Forced hot air central heating systems can be fired on a variety of fuels. In cold climates these systems generally use an oil, gas, or wood pellet furnace. Some forced hot air systems use electricity to run a heat pump (see “Force air with a heat pump” below.) A furnace uses combustion to make hot air, but warm air ducts may also be used in conjunction with a boiler. A boiler heats hot water and is most-often associated with radiant floors or hydronic baseboard but can be used with a hot air duct system by using an air handler (hydro air.) A hydro air uses hot water from the boiler to heat a coil. A fan pushes warmed air from the coil into the ducts and returns cold air to the air handler through the returns.
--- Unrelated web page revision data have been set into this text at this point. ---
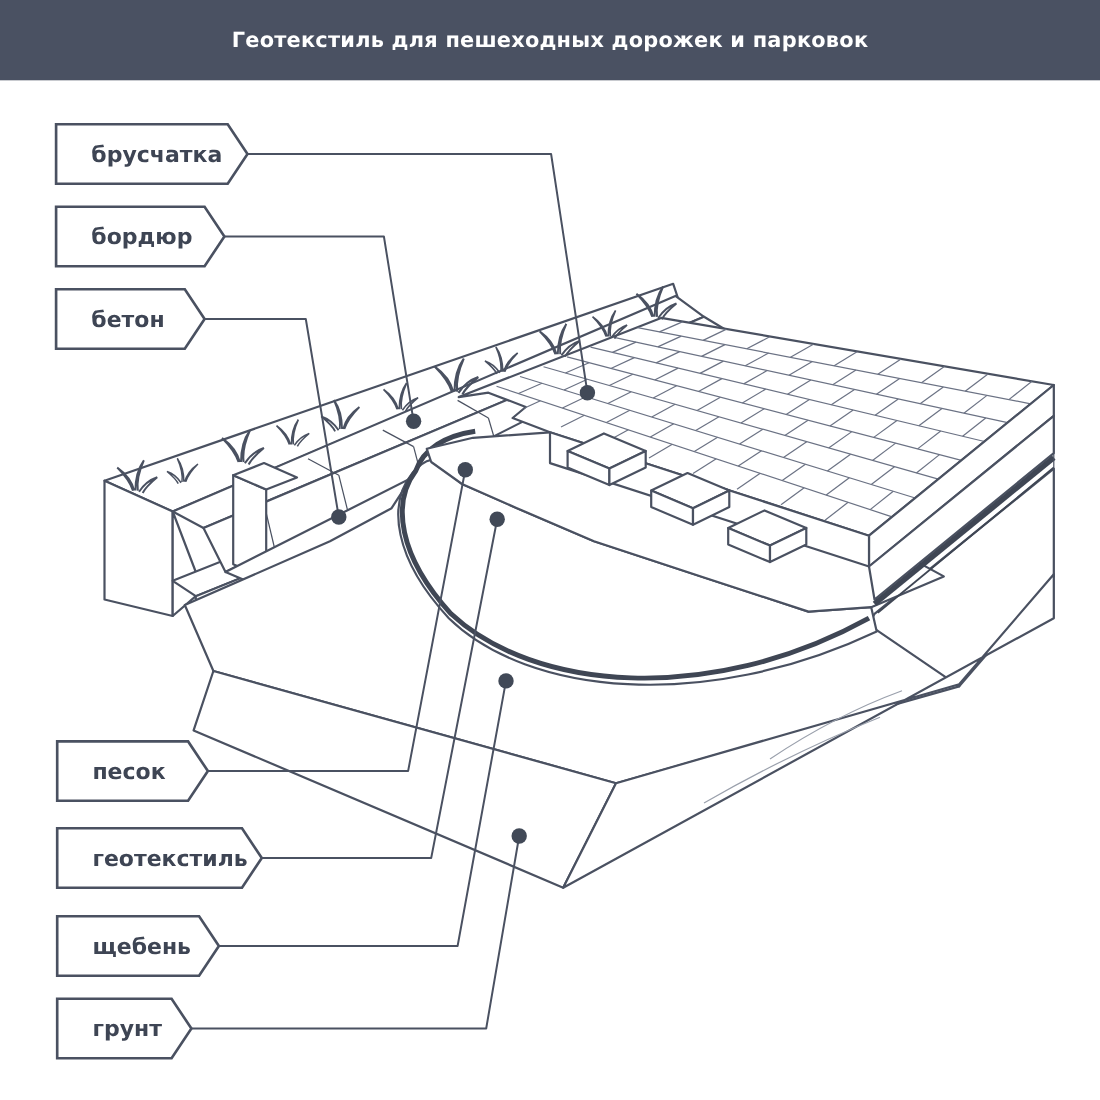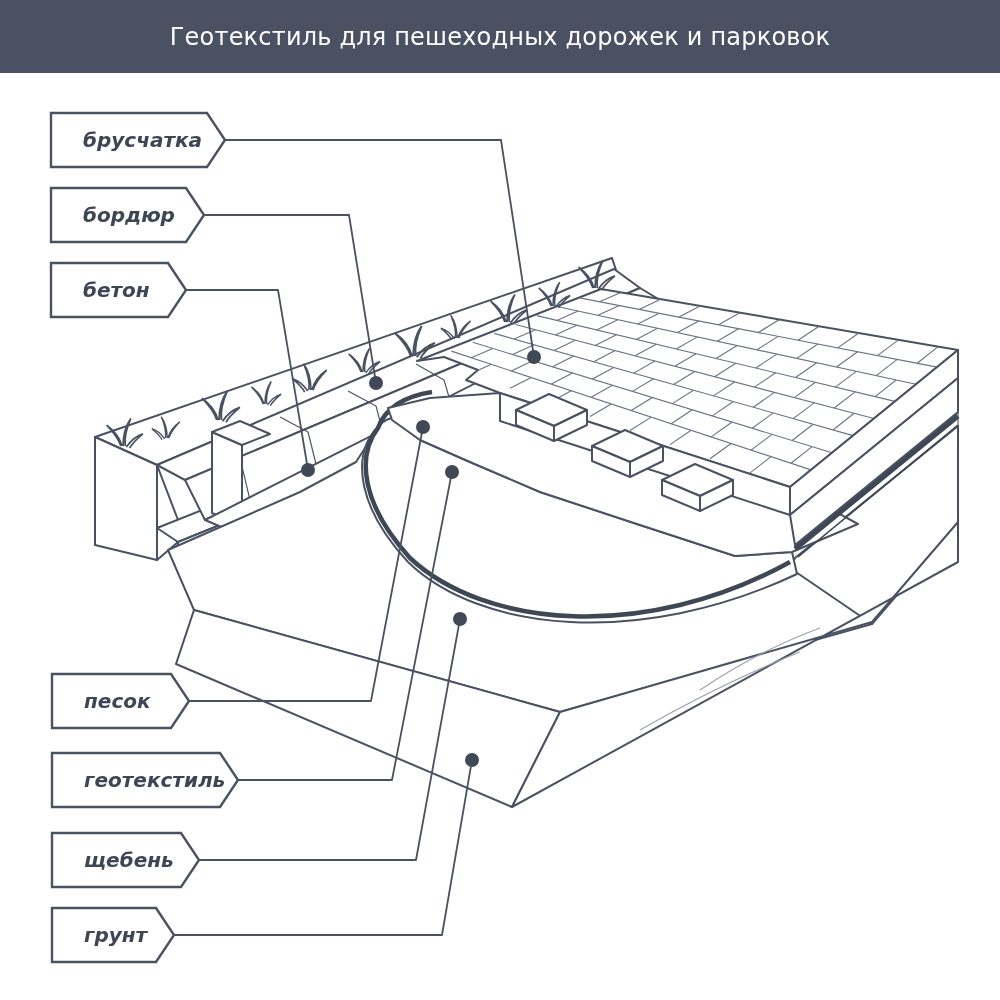--- a/index.html
+++ b/index.html
@@ -1,20 +1,20 @@
 <!DOCTYPE html>
 <html><head>
 <meta charset="utf-8">
 <style>
   html,body{margin:0;padding:0;width:1000px;height:1000px;background:#ffffff;overflow:hidden;}
   body{font-family:"DejaVu Sans","Liberation Sans",sans-serif;}
   #header{position:absolute;top:0;left:0;width:1000px;height:73px;background:#4a5162;
           display:flex;align-items:center;justify-content:center;}
-  #header .title{color:#ffffff;font-size:24px;font-weight:normal;letter-spacing:0.2px;}
-  #stage{position:absolute;top:73px;left:0;width:1000px;height:927px;font-style:italic;}
+  #header .title{color:#ffffff;font-size:19px;font-weight:bold;letter-spacing:0.2px;}
+  #stage{position:absolute;top:73px;left:0;width:1000px;height:927px;}
   svg{display:block;}
   .callout-shape{fill:#ffffff;stroke:#4a5161;stroke-width:2.4;stroke-linejoin:miter;}
   .callout-text{fill:#3e4554;font-size:20px;font-weight:bold;}
   .leader{fill:none;stroke:#4a5161;stroke-width:1.8;stroke-linejoin:round;}
   .dot{fill:#414957;stroke:none;}
   .main{stroke:#4a5161;stroke-width:2;stroke-linejoin:round;fill:#ffffff;}
   .thin{stroke:#4a5161;stroke-width:1.1;fill:none;}
   .tex{stroke:#9aa0ac;fill:none;}
 </style>
 </head>

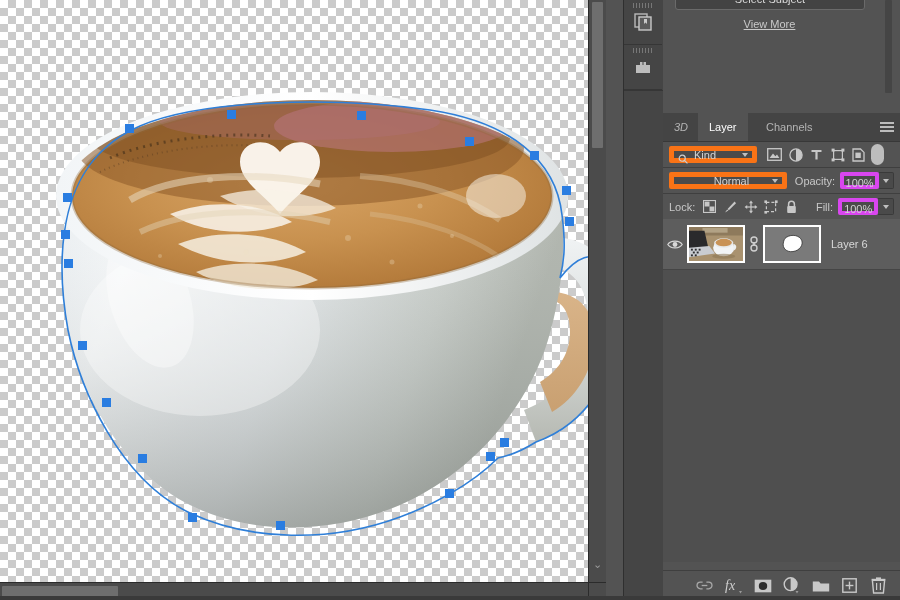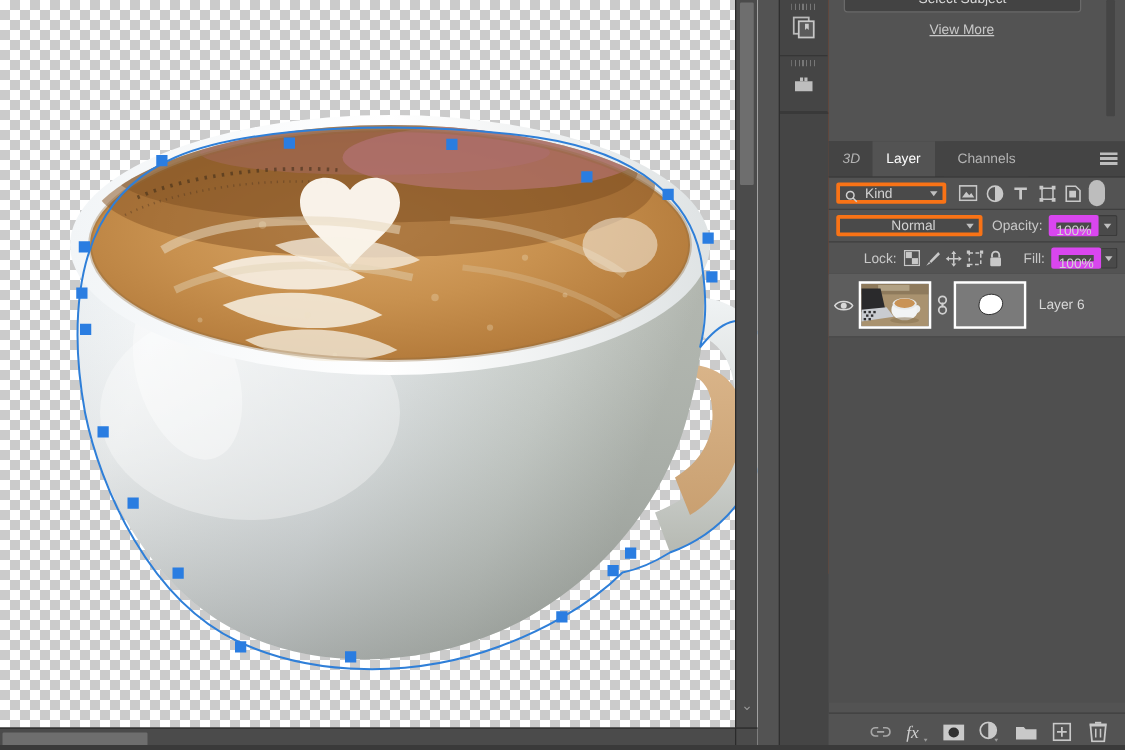--- a/index.html
+++ b/index.html
@@ -68,21 +68,21 @@
   }
   .dock-grip{
     position:absolute;top:3px;left:50%;transform:translateX(-50%);
     width:20px;height:5px;
     background-image:repeating-linear-gradient(90deg,#777 0 1px,transparent 1px 3px);
   }
 
   
   #right{
     position:absolute;left:663px;top:0;width:237px;height:459px;
-    background:#c2410c;
+    background:#5eead4;
   }
   
   #props{
     position:absolute;left:0;top:0;width:237px;height:113px;
     background:#535353;border-bottom:1px solid #3c3c3c;
   }
   #select-subject{
     position:absolute;left:12px;top:-12px;width:188px;height:20px;
     background:#434343;border:1px solid #6a6a6a;border-radius:3px;
     color:#dcdcdc;font-size:11px;text-align:center;line-height:20px;
@@ -114,32 +114,32 @@
   #panel-menu{
     position:absolute;right:6px;top:9px;width:14px;height:10px;
     background-image:repeating-linear-gradient(180deg,#bdbdbd 0 2px,transparent 2px 4px);
   }
 
   .prow{
     position:relative;height:26px;border-bottom:1px solid #3f3f3f;
     display:flex;align-items:center;padding:0 6px;box-sizing:border-box;
   }
   .sel{
-    background:#4a4a4a;border:3px solid #f97316;border-radius:2px;
+    background:#4a4a4a;border:5px solid #f97316;border-radius:2px;
     height:17px;display:flex;align-items:center;color:#d2d2d2;font-size:11px;
     box-sizing:border-box;position:relative;
   }
   .sel .chev{
     position:absolute;right:4px;top:50%;transform:translateY(-50%);
     width:0;height:0;border-left:3.5px solid transparent;border-right:3.5px solid transparent;
     border-top:4px solid #bfbfbf;
   }
-  .lbl{color:#c8c8c8;font-size:11px;margin-left:22px;}
+  .lbl{color:#c8c8c8;font-size:11px;}
   .numbox{
-    background:#4a4a4a;border:6px solid #d946ef;border-radius:2px;
+    background:#4a4a4a;border:4px solid #d946ef;border-radius:2px;
     height:17px;line-height:15px;color:#d2d2d2;font-size:11px;text-align:center;
     box-sizing:border-box;
   }
   .stepper{
     width:16px;height:17px;background:#4a4a4a;border:1px solid #3a3a3a;
     border-left:none;border-radius:0 2px 2px 0;position:relative;box-sizing:border-box;
   }
   .stepper::after{
     content:"";position:absolute;left:50%;top:50%;transform:translate(-50%,-50%);
     width:0;height:0;border-left:3.5px solid transparent;border-right:3.5px solid transparent;

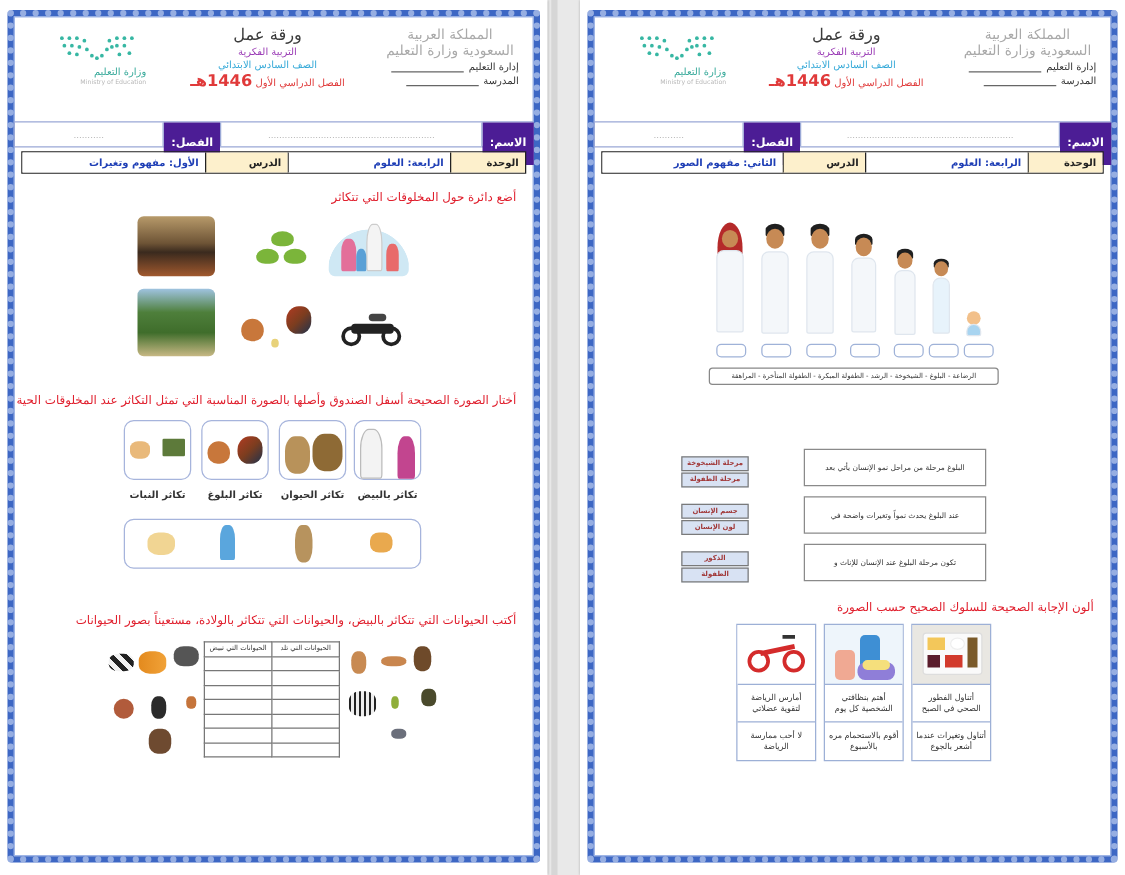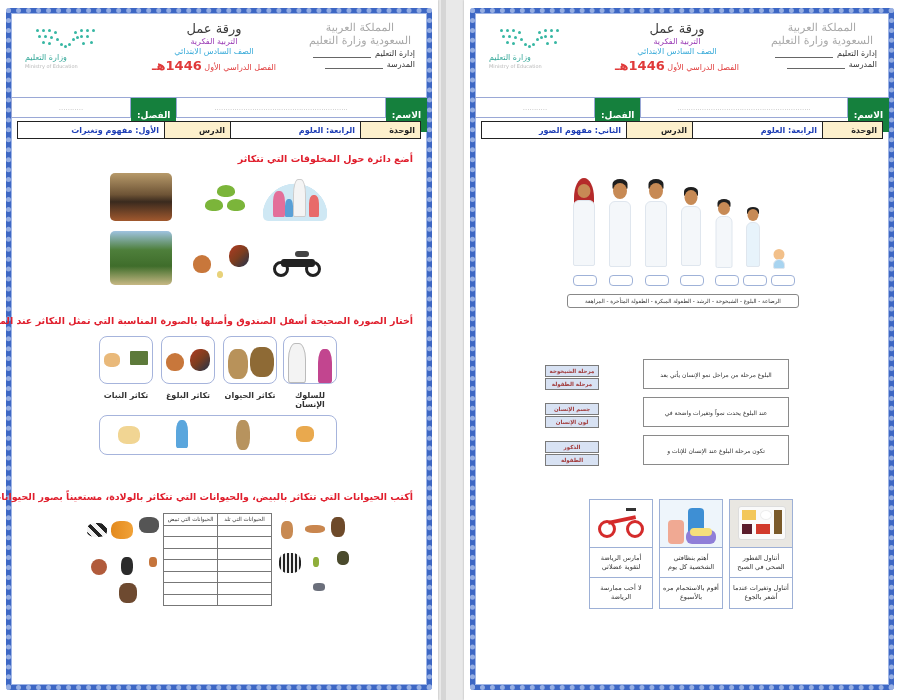--- a/index.html
+++ b/index.html
@@ -34,47 +34,47 @@
   .kingdom .line { font-size: 8px; color: #333; margin-top: 2px; display: flex; gap: 4px; justify-content: flex-start; }
   .kingdom .line .u { display: inline-block; width: 58px; border-bottom: 1px solid #666; height: 9px; }
 
   .center-title { position: absolute; left: 110px; right: 120px; top: 2px; text-align: center; direction: rtl; }
   .center-title .t1 { font-size: 13px; font-weight: normal; color: #3b3b3b; }
   .center-title .t2 { font-size: 8px; color: #9a3bb5; margin-top: 1px; }
   .center-title .t3 { font-size: 8px; color: #35a9d8; margin-top: 1px; }
   .center-title .t4 { font-size: 8px; color: #e03a3a; margin-top: 2px; }
   .center-title .t4 b { font-size: 13px; font-weight: bold; color: #e03a3a; }
 
-  .moe { position: absolute; left: 8px; top: 8px; width: 80px; text-align: left; }
+  .moe { position: absolute; left: 20px; top: 8px; width: 80px; text-align: right; }
   .moe .dots { width: 62px; height: 22px; margin: 0 auto; position: relative; }
   .moe .dots span { position: absolute; width: 3px; height: 3px; border-radius: 50%; background: #37b7a3; }
   .moe .name { font-size: 8px; color: #37a99a; margin-top: 4px; direction: rtl; }
   .moe .en { font-size: 5px; color: #b8b8b8; margin-top: 1px; }
 
   
   .name-row {
     position: absolute; left: 0; right: 0; top: 84px; height: 21px;
     border-top: 1px solid #9aa8d6; border-bottom: 1px solid #9aa8d6;
     display: flex; direction: rtl; align-items: stretch;
   }
-  .name-row .lbl { background: #15803d; color: #fff; font-size: 9px; font-weight: bold; padding: 17px 6px; display: flex; align-items: center; }
+  .name-row .lbl { background: #4c1d95; color: #fff; font-size: 9px; font-weight: bold; padding: 17px 6px; display: flex; align-items: center; }
   .name-row .fld { flex: 1; border-left: 1px solid #9aa8d6; border-right: 1px solid #9aa8d6; display: flex; align-items: center; justify-content: center; color: #b3b3b3; font-size: 7px; }
   .name-row .fld.small { flex: 0 0 120px; }
 
   
   .unit-table {
     position: absolute; left: 6px; right: 6px; top: 108px; height: 18px;
     display: flex; direction: rtl; border: 1.5px solid #222;
   }
   .unit-table > div { display: flex; align-items: center; font-size: 8px; font-weight: bold; padding: 0 5px; border-left: 1.5px solid #222; }
   .unit-table > div:last-child { border-left: none; }
   .unit-table .k { background: #fdf0cc; color: #222; }
   .unit-table .v { background: #fff; color: #1f3fb6; }
 
-  .q-title { position: absolute; right: 14px; direction: rtl; color: #e01f2d; font-size: 9.5px; font-weight: bold; white-space: nowrap; }
+  .q-title { position: absolute; right: 14px; direction: rtl; color: #e01f2d; font-size: 9.5px; font-weight: normal; white-space: nowrap; }
 
   
   .pic { position: absolute; border-radius: 5px; overflow: hidden; }
   .photo-elephants { background: linear-gradient(180deg, #b79a6a 0%, #6e5436 45%, #3a2a1e 60%, #a1592e 100%); }
   .photo-palms { background: linear-gradient(180deg, #9fc3e0 0%, #4e7f3b 35%, #3f6d2b 65%, #c7b884 100%); }
   .frog { position: absolute; width: 18px; height: 12px; background: #7bb53a; border-radius: 50% 50% 40% 40%; }
   .family { background: radial-gradient(circle at 50% 90%, #cfe8f4 0%, #cfe8f4 60%, transparent 61%); }
   .fig { position: absolute; border-radius: 40% 40% 10% 10%; }
   .hen { position: absolute; width: 18px; height: 18px; background: #c8773b; border-radius: 50% 50% 45% 45%; }
   .rooster { position: absolute; width: 20px; height: 22px; background: linear-gradient(135deg,#b23b22 0%,#7c3d1f 50%,#20324d 100%); border-radius: 50% 40% 45% 45%; }
@@ -217,21 +217,21 @@
       </div>
       <div class="box-card" style="left:150px;top:323px;width:54px;height:48px">
         <div class="hen" style="left:4px;top:16px"></div>
         <div class="rooster" style="left:28px;top:12px"></div>
       </div>
       <div class="box-card" style="left:88px;top:323px;width:54px;height:48px">
         <div class="animal" style="left:4px;top:16px;width:16px;height:14px;background:#e9b97a"></div>
         <div class="pic" style="left:30px;top:14px;width:18px;height:14px;background:#5d7a3a;border-radius:1px"></div>
       </div>
 
-      <div class="caption" style="left:272px;top:378px;width:54px">للسلوك الإنسان</div>
+      <div class="caption" style="left:272px;top:378px;width:54px">تكاثر بالبيض</div>
       <div class="caption" style="left:212px;top:378px;width:54px">تكاثر الحيوان</div>
       <div class="caption" style="left:150px;top:378px;width:54px">تكاثر البلوغ</div>
       <div class="caption" style="left:88px;top:378px;width:54px">تكاثر النبات</div>
 
       <div class="box-card" style="left:88px;top:402px;width:238px;height:40px">
         <div class="animal" style="left:196px;top:10px;width:18px;height:16px;background:#e9a94e"></div>
         <div class="animal" style="left:136px;top:4px;width:14px;height:30px;background:#b7935e"></div>
         <div class="fig" style="left:76px;top:4px;width:12px;height:28px;background:#5aa6dd"></div>
         <div class="animal" style="left:18px;top:10px;width:22px;height:18px;background:#f1d593"></div>
       </div>
@@ -410,20 +410,21 @@
       <div class="opt" style="left:70px;top:365px">مرحلة الطفولة</div>
 
       <div class="sentence" style="left:168px;top:384px;width:146px;height:30px">عند البلوغ يحدث نمواً وتغيرات واضحة في</div>
       <div class="opt" style="left:70px;top:390px">جسم الإنسان</div>
       <div class="opt" style="left:70px;top:403px">لون الإنسان</div>
 
       <div class="sentence" style="left:168px;top:422px;width:146px;height:30px">تكون مرحلة البلوغ عند الإنسان للإناث و</div>
       <div class="opt" style="left:70px;top:428px">الذكور</div>
       <div class="opt" style="left:70px;top:441px">الطفولة</div>
 
+      <div class="q-title" style="top:468px">ألون الإجابة الصحيحة للسلوك الصحيح حسب الصورة</div>
 
       <div class="beh-col" style="left:254px;top:486px">
         <div class="img" style="background:#e9e7e2">
           <div style="position:absolute;left:8px;top:6px;width:48px;height:34px;background:#fafafa;border-radius:3px;border:1px solid #ddd"></div>
           <div style="position:absolute;left:12px;top:10px;width:14px;height:10px;background:#f3c75a"></div>
           <div style="position:absolute;left:30px;top:10px;width:12px;height:10px;background:#fff;border:1px solid #eee;border-radius:50%"></div>
           <div style="position:absolute;left:44px;top:10px;width:8px;height:24px;background:#7a5a2a"></div>
           <div style="position:absolute;left:12px;top:24px;width:10px;height:10px;background:#5a1c2c"></div>
           <div style="position:absolute;left:26px;top:24px;width:14px;height:10px;background:#d23a2c"></div>
         </div>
There are a number of advantages to running your forced hot air system with a boiler instead of a furnace
First, you have the option of also running your domestic hot water off a boiler instead of another fuel-dependent appliance. (See indirect hot water makers. Special note: The linked page from energy.gov shows only an oil-fired example. Indirect hot water makers can work with any kind of boiler including those that run on gas or wood pellet fuel)
Second, furnaces only work with forced air distribution systems. Boilers can transmit their heat to a wide variety of emitters. This could have an important impact on your decision process if you might build an addition and would like the option of a radiant floor for example.
Forced air with a heat pump
In mild and warm climates, both heating and cooling can be achieved with a heat pump using the same delivery system of registers, ducts, and returns. When used for cooling, ductwork needs to be insulated and drained to remove condensation. In addition to the indoor air-handler you will find an outdoor condenser unit.
Most residential furnaces are fired by oil, gas, or wood pellets although there are also residential cordwood furnaces. In the early-mid twentieth century furnaces were largely fired by coal.
Forced hot air ductwork may also be run in ceilings. This is often found in office and commercial applications where the ductwork can be hidden above a drop-ceiling.